>> Unsurprisingly, the combined solver performed the best, solving the puzzle in an average of 4.77 moves. The quantum solver was next, with an average of 5.32 moves, while the classical solver came in last place with 5.88 moves on average.
This effect is pretty neat. From the paper [1], the quantum solver can only do what they call "square root SWAPs", which is like a tile swap that relies on certain superposition rules. The classical solver can only use standard tile SWAPs. The combined solver can do both. A little over half the puzzle states are solved faster by the classical solver, but certain tricky states benefit from this new "move type". So the game had this quantum-like computation option tacked on, but certain initial positions just don't benefit from it.

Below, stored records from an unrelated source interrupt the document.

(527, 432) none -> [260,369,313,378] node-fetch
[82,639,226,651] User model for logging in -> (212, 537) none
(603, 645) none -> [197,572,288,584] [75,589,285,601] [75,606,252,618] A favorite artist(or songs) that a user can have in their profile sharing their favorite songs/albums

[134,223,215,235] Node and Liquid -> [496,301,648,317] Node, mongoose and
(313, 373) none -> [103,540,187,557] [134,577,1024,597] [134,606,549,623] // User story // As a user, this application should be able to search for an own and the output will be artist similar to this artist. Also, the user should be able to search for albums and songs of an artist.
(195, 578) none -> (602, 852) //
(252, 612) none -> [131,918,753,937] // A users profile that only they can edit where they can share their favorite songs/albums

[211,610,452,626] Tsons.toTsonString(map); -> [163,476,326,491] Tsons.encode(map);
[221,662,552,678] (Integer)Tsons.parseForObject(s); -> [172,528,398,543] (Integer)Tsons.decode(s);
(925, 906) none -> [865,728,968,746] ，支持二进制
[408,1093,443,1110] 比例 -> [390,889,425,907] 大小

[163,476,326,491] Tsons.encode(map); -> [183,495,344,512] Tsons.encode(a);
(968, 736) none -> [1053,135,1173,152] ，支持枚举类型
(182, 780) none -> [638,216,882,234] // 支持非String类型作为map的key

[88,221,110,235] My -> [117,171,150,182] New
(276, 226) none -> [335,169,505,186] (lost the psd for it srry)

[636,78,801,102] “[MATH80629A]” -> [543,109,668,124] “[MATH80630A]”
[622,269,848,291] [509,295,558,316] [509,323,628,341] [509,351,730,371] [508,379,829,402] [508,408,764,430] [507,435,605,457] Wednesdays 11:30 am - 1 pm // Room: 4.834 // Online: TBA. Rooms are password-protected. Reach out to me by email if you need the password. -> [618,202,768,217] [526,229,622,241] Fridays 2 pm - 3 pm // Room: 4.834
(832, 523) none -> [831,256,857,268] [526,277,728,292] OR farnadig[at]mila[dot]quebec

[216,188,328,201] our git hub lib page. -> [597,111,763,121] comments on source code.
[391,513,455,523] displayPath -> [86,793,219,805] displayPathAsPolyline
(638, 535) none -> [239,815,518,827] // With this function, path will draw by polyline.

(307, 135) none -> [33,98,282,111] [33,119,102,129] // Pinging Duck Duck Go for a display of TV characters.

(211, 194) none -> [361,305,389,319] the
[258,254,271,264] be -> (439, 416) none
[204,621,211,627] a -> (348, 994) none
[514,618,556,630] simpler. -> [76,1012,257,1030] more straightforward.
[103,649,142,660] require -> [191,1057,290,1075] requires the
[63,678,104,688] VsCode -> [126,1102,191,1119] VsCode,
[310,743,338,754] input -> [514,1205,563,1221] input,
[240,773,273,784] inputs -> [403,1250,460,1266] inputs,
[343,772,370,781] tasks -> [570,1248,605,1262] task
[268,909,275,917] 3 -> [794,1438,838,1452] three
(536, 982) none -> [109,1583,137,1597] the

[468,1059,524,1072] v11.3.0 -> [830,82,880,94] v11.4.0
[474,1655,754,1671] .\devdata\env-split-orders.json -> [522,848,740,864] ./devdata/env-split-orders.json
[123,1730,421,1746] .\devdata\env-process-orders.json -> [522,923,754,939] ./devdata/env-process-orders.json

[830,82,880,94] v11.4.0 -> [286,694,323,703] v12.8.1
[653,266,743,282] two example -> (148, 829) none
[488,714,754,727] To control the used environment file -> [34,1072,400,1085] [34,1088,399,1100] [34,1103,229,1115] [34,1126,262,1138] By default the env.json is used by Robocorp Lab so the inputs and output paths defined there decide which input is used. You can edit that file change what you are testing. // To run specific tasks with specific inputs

I don't see any sort of "applications" section in the paper. They talk about how I guess you could build the puzzle thing with "arrays of ultracold atoms in optical lattices", but that still doesn't answer the question. My takeaway is that even problems which benefit dramatically from quantum algorithms in some cases (in a future where that's cheap and widely available) should have careful algorithm design built on other heuristics.
They also allow the solvers a move that measures the superposition, and if the state collapses to the solved state then that's a finish (otherwise the puzzle resets to the initial scrambled state). So a viable quantum strategy is to just repeatedly get decent overlap with the solved state until you get lucky; you don't need to be perfect.
Something I initially did't understand is why their classical solver ever takes more than 4 moves to solve the puzzle. At most one move to ensure a green square is in the top row, and then at most two moves to move the other green square into the other top row slot, and then a move to certify the solution. The issue is that the puzzle can start in superposed states, where the classical solver can only permute which states have which amplitudes and so always only has a chance of verification succeeding and relatively few variations on this. Whereas the quantum solver can use interference effects to make a big amplitude that it can then move to the solved state.
I was sort of hoping that they would show, for example, that superposed moves could transition from some classical unsolved states to the solved state in fewer steps deterministically. Some sort of known-source-known-destination variation on Grover's algorithm. But nothing like that unfortunately. An obvious obstacle to this is that the square-root-of-swaps don't commute with each other in a simple way, so almost all sequences of them don't correspond to a classical permutation; you basically have to undo what you did to get back to the classical manifold.